(Excerpted from the Choral Journal article, “The Changing Voice: An Albatross?” by Kenneth H. Phillips)
Healthy vocal production in the junior high and middle school years requires a good understanding of how vocal registers impact on vocal range. Girls who sing only the alto part often develop a one-register quality-chest voice. Some girls who sing only soprano also learn to sing in one vocal register-upper, much like boys in the English choral tradition. While this may be a safer vocal production, it results in a weak vocal quality below e1.

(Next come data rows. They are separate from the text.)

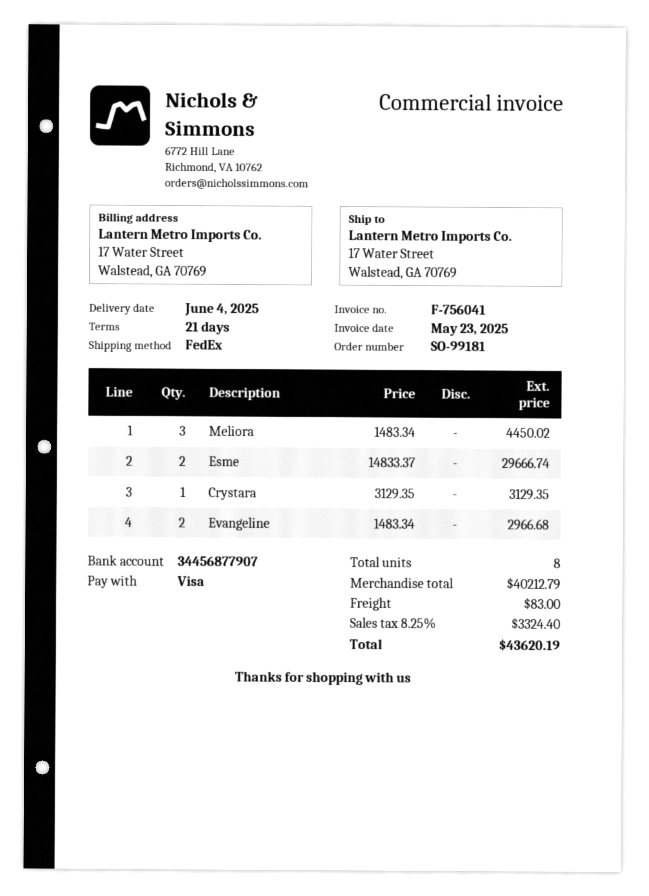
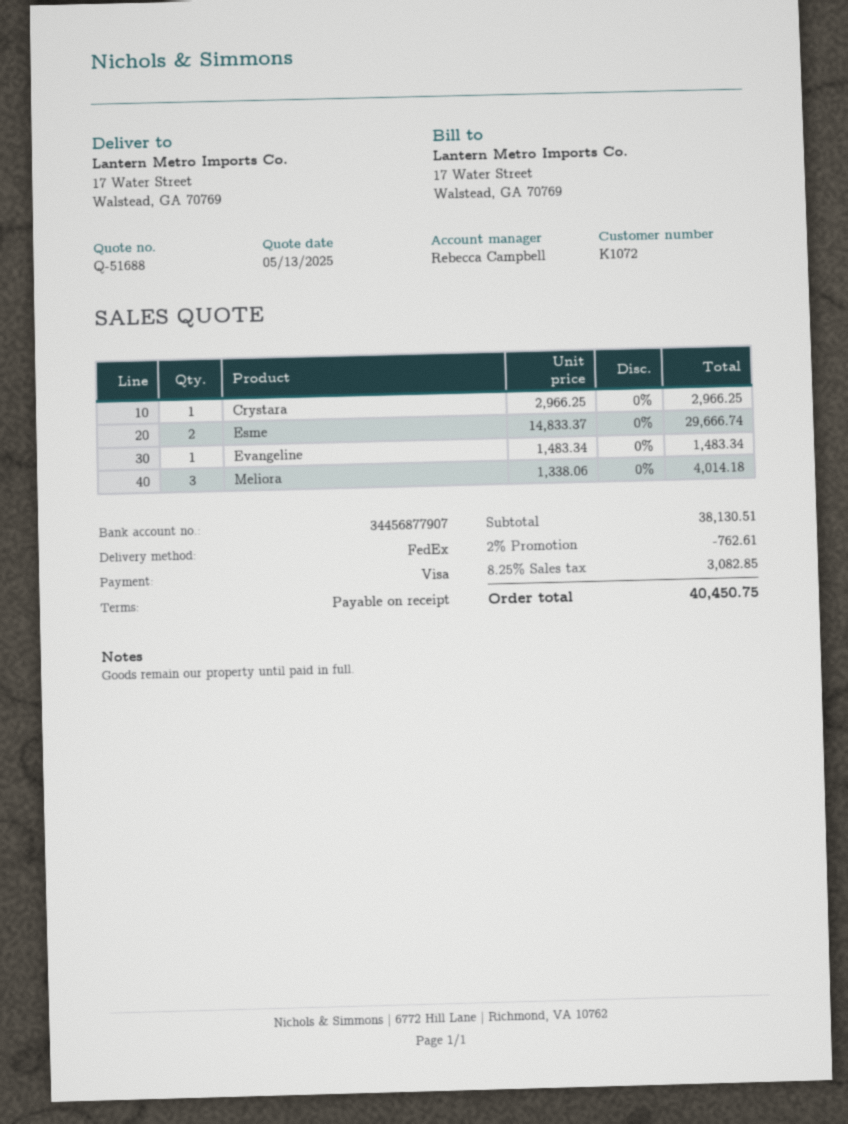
payment terms: 21 days -> on receipt
Meliora: 3 x 1483.34 = 4450.02 -> 3 x 1338.06 = 4014.18
Crystara: 1 x 3129.35 = 3129.35 -> 1 x 2966.25 = 2966.25
Evangeline: 2 x 1483.34 = 2966.68 -> 1 x 1483.34 = 1483.34
subtotal: 40212.79 -> 38130.51
discount: none -> 2% = 762.61
shipping: 83.00 -> none
tax: 8.25% = 3324.40 -> 8.25% = 3082.85
total: 43620.19 -> 40450.75

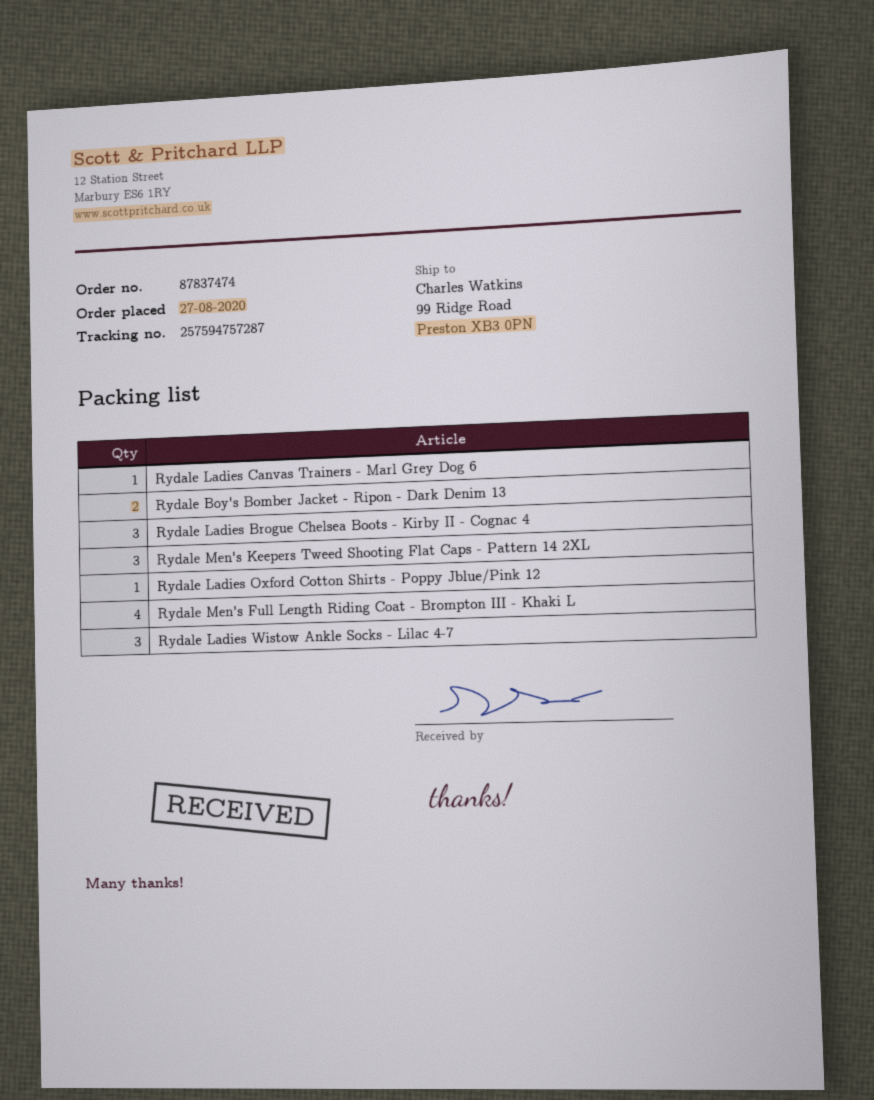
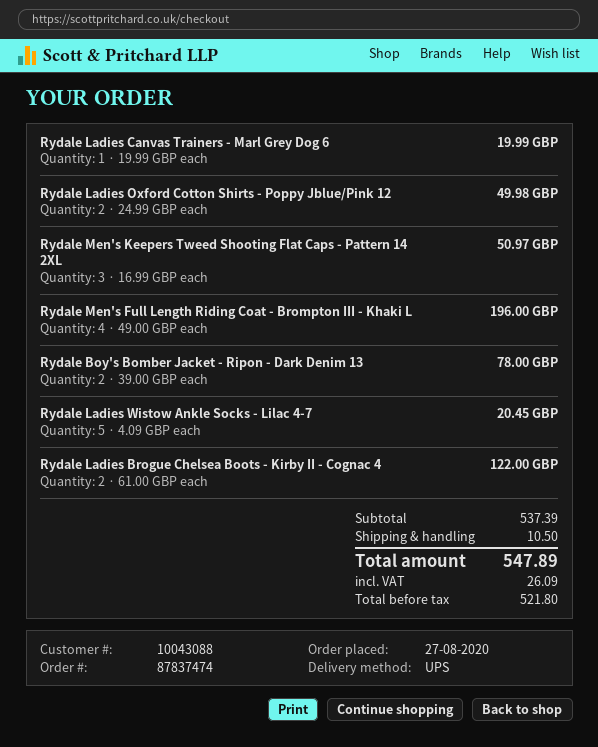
Rydale Ladies Brogue Chelsea Boots - Kirby II - Cognac 4: 3 -> 2
Rydale Ladies Oxford Cotton Shirts - Poppy Jblue/Pink 12: 1 -> 2
Rydale Ladies Wistow Ankle Socks - Lilac 4-7: 3 -> 5

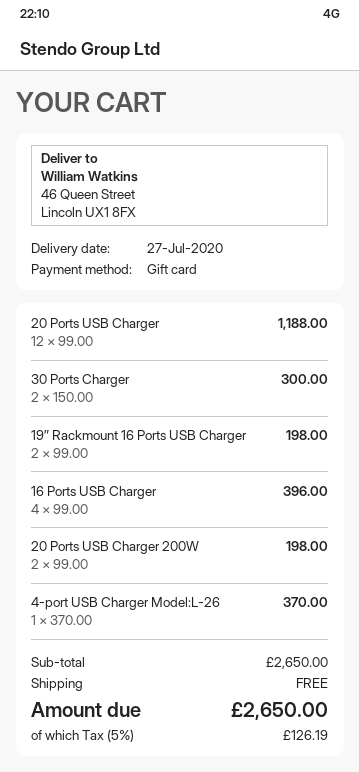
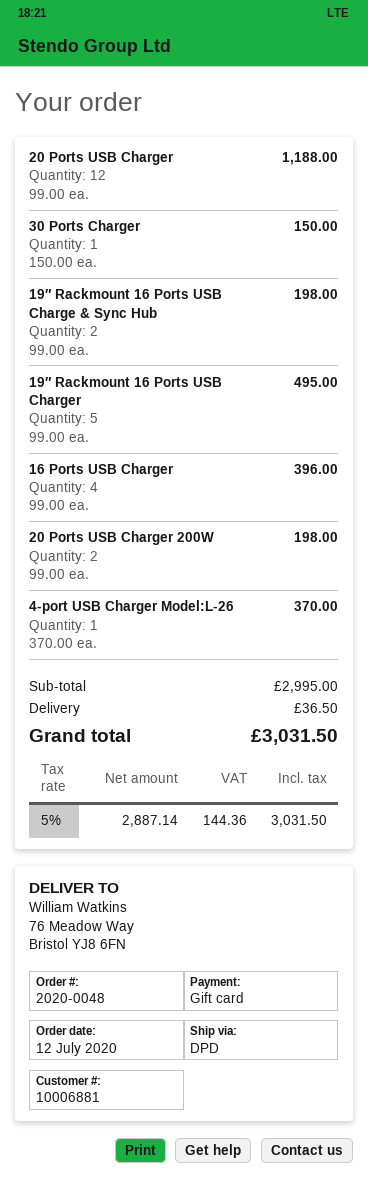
ship to: 46 Queen Street, Lincoln UX1 8FX -> 76 Meadow Way, Bristol YJ8 6FN
30 Ports Charger: 2 x 150.00 = 300.00 -> 1 x 150.00 = 150.00
19″ Rackmount 16 Ports USB Charger: 2 x 99.00 = 198.00 -> 5 x 99.00 = 495.00
19″ Rackmount 16 Ports USB Charge & Sync Hub: none -> 2 x 99.00 = 198.00
subtotal: 2650.00 -> 2995.00
shipping: 0.00 -> 36.50
tax: 5% = 126.19 -> 5% = 144.36
total: 2650.00 -> 3031.50

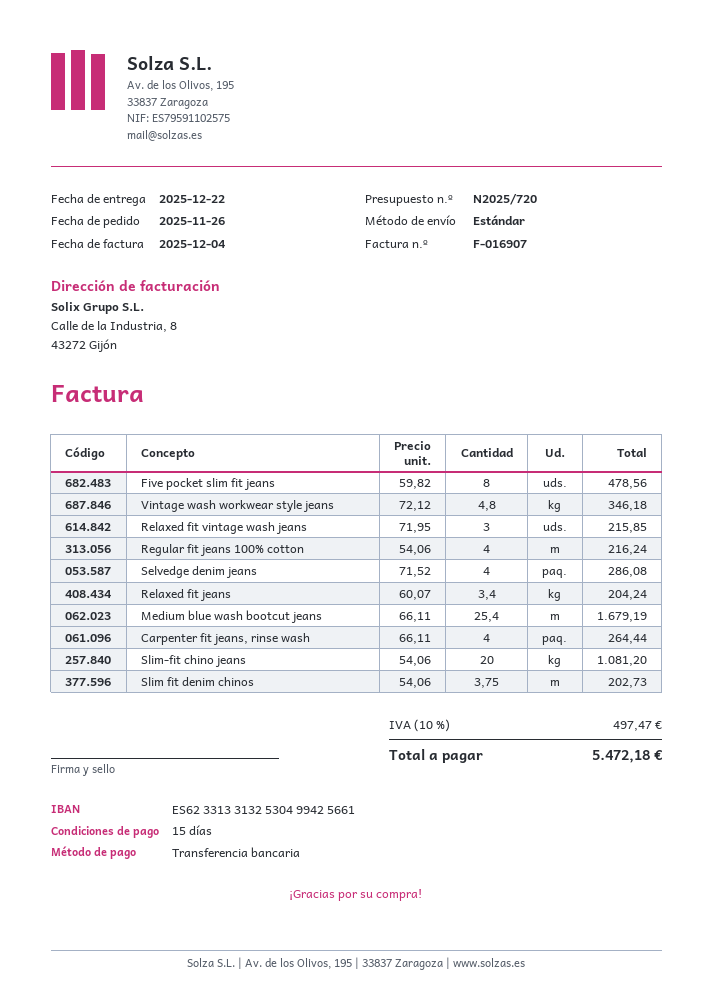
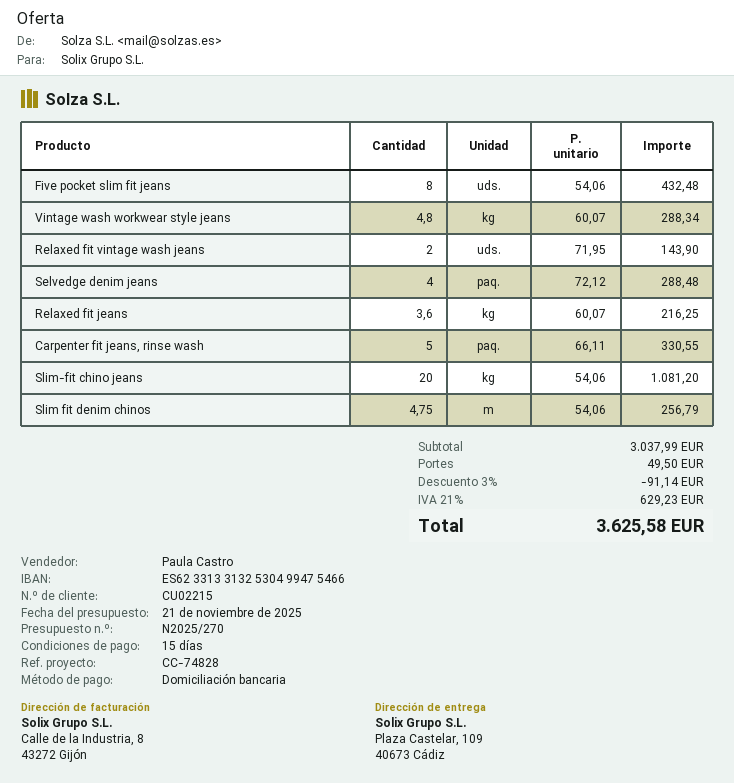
quote number: N2025/720 -> N2025/270
payment method: bank transfer -> direct debit
bank account: ES6233133132530499425661 -> ES6233133132530499475466
Five pocket slim fit jeans: 8 x 59.82 = 478.56 -> 8 x 54.06 = 432.48
Vintage wash workwear style jeans: 4.8 x 72.12 = 346.18 -> 4.8 x 60.07 = 288.34
Relaxed fit vintage wash jeans: 3 x 71.95 = 215.85 -> 2 x 71.95 = 143.90
Regular fit jeans 100% cotton: 4 x 54.06 = 216.24 -> none
Selvedge denim jeans: 4 x 71.52 = 286.08 -> 4 x 72.12 = 288.48
Relaxed fit jeans: 3.4 x 60.07 = 204.24 -> 3.6 x 60.07 = 216.25
Medium blue wash bootcut jeans: 25.4 x 66.11 = 1679.19 -> none
Carpenter fit jeans, rinse wash: 4 x 66.11 = 264.44 -> 5 x 66.11 = 330.55
Slim fit denim chinos: 3.75 x 54.06 = 202.73 -> 4.75 x 54.06 = 256.79
discount: none -> 3% = 91.14
shipping: none -> 49.50
tax: 10% = 497.47 -> 21% = 629.23
total: 5472.18 -> 3625.58

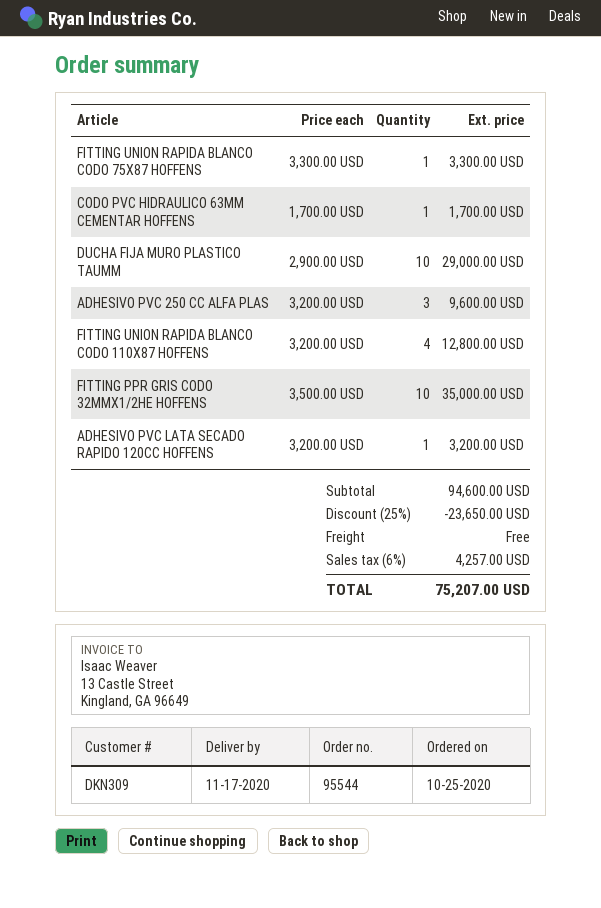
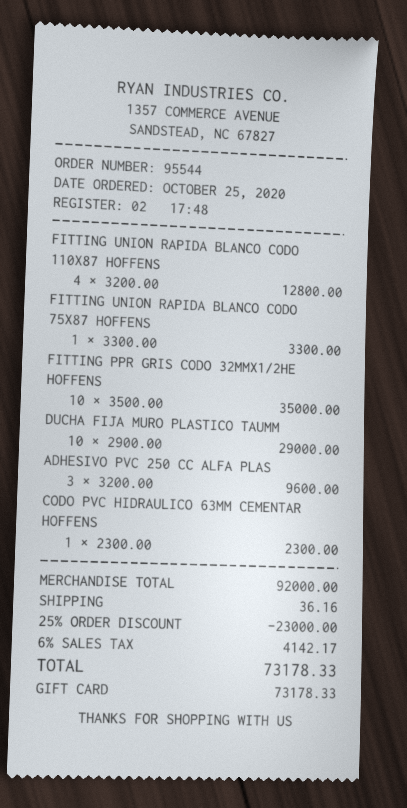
CODO PVC HIDRAULICO 63MM CEMENTAR HOFFENS: 1 x 1700.00 = 1700.00 -> 1 x 2300.00 = 2300.00
ADHESIVO PVC LATA SECADO RAPIDO 120CC HOFFENS: 1 x 3200.00 = 3200.00 -> none
subtotal: 94600.00 -> 92000.00
discount: 25% = 23650.00 -> 25% = 23000.00
shipping: 0.00 -> 36.16
tax: 6% = 4257.00 -> 6% = 4142.17
total: 75207.00 -> 73178.33

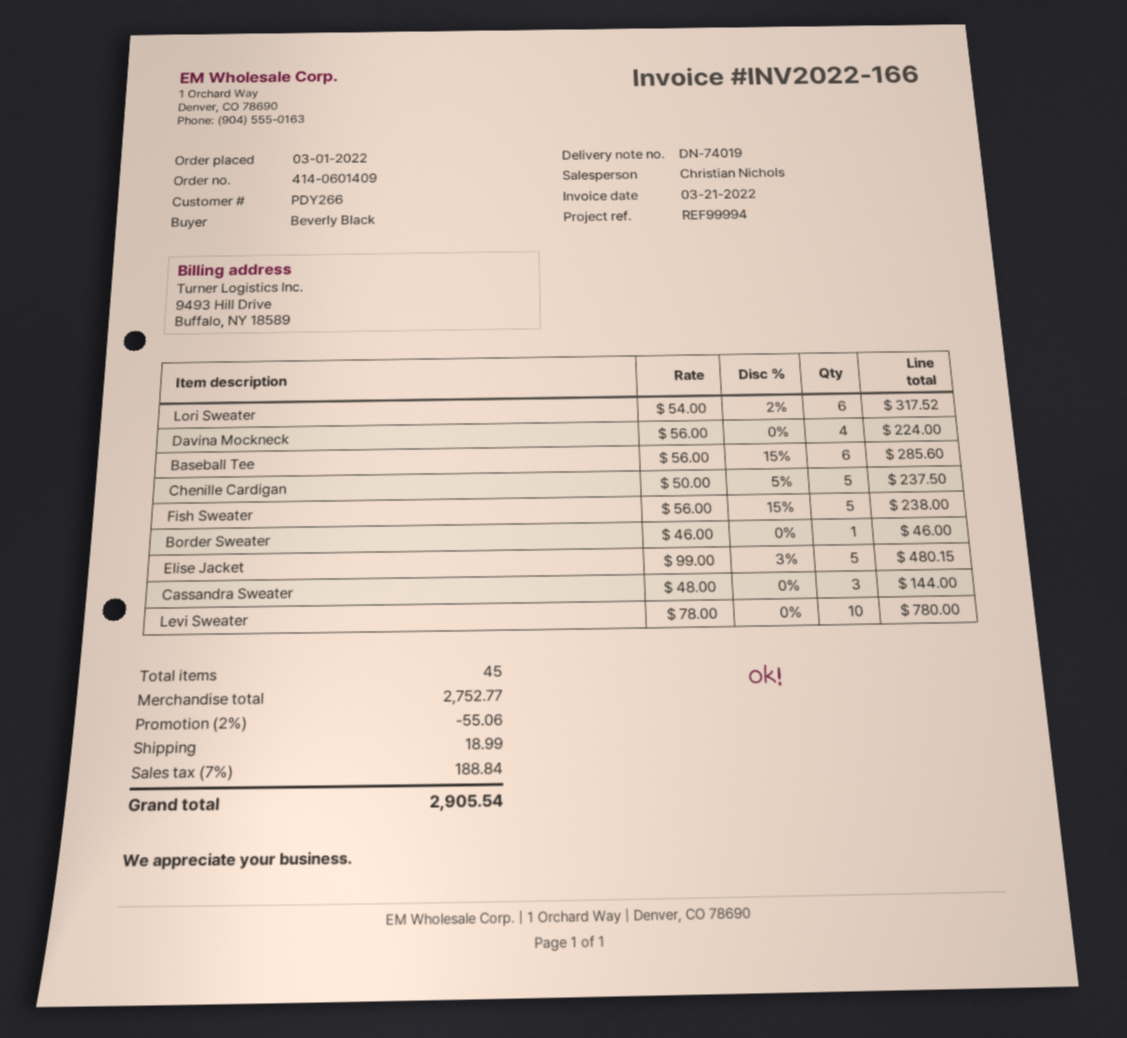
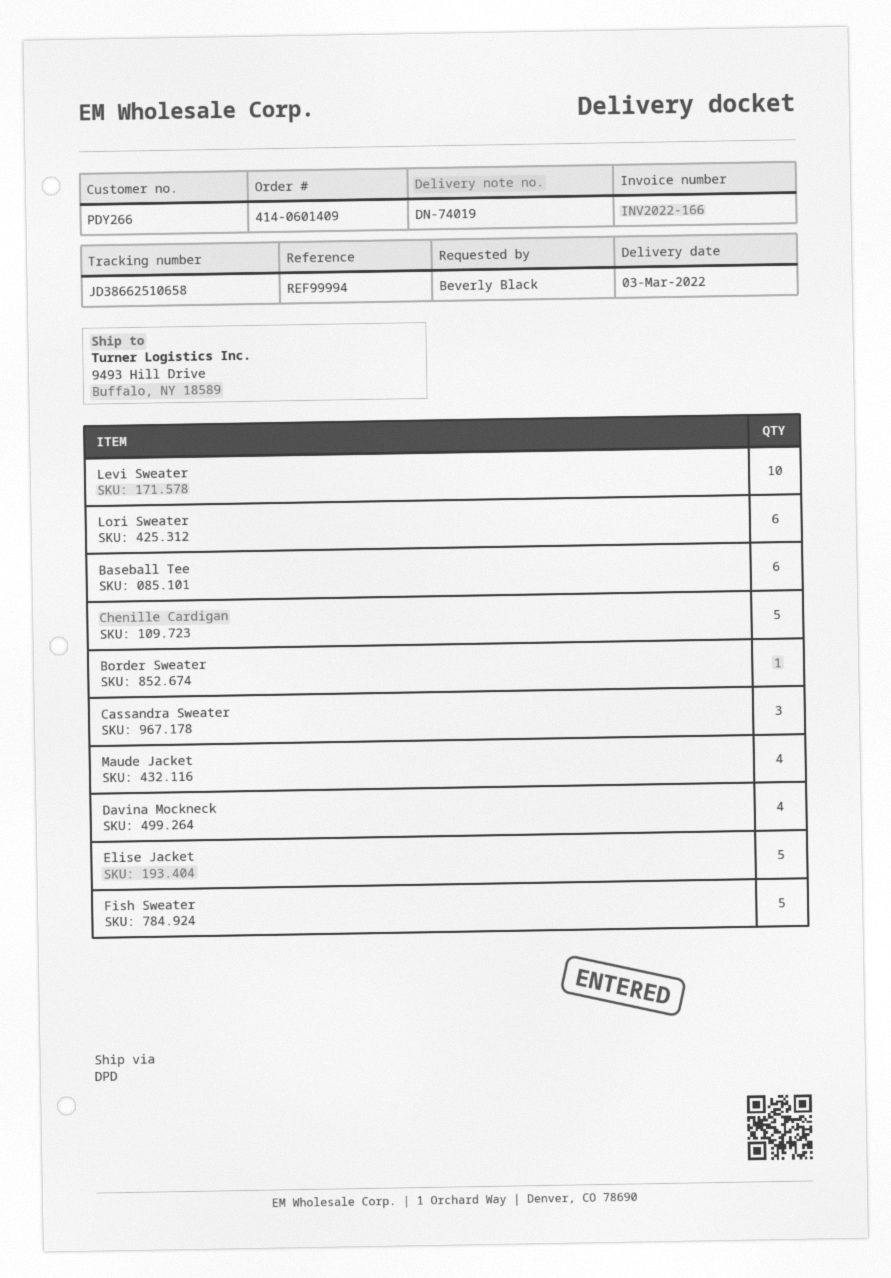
Maude Jacket: none -> 4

Adolescent girls should have a two octave range from g to g2, which is possible only when they can shift easily from lower to upper vocal registers. Phonatory exercises (e.g., pulsing the voice like a dead car battery for lower voice and imitating the wind for the upper voice) will help establish a kinesthetic feeling for lower and upper registers. Also, all girls should be given the opportunity to sing both melody and harmony parts. Junior high school is too early to limit a girl's voice to one vocal classification.
In any group of seventh- and eighth-grade boys, there will be those with unchanged, changing, and newly changed voices. If these boys are not taught to sing in the proper vocal register(s) for their stages of maturity, they will try to sing pitches that they cannot produce well, if at all, in a mismatch of vocal register and range. Boys are approaching the voice change who have not been taught to sing in the chest register below cl carry the vocal production of their boy's voice (middle-register quality) too low, thus limiting the descent of the vocal range to a weak g. Research has shown that many pubertal boys can immediately lower their vocal ranges when introduced to chest-voice quality. Pulsing the voice in imitation of a dead car battery, or barking like a big dog ("woofl"), will help these boys to locate the chest register, the voice that
most of them are using already for speech.
The boy with a quickly changing voice often loses the ability to sing in the upper range for some time. The laryngeal change occurs so fast that he can sing only in his lower chest voice. Any attempt to sing above g usually results in straining. This boy has to relearn the use of his upper voice from the top down through phonatory exercises such as descending sirens or vocal glissandi.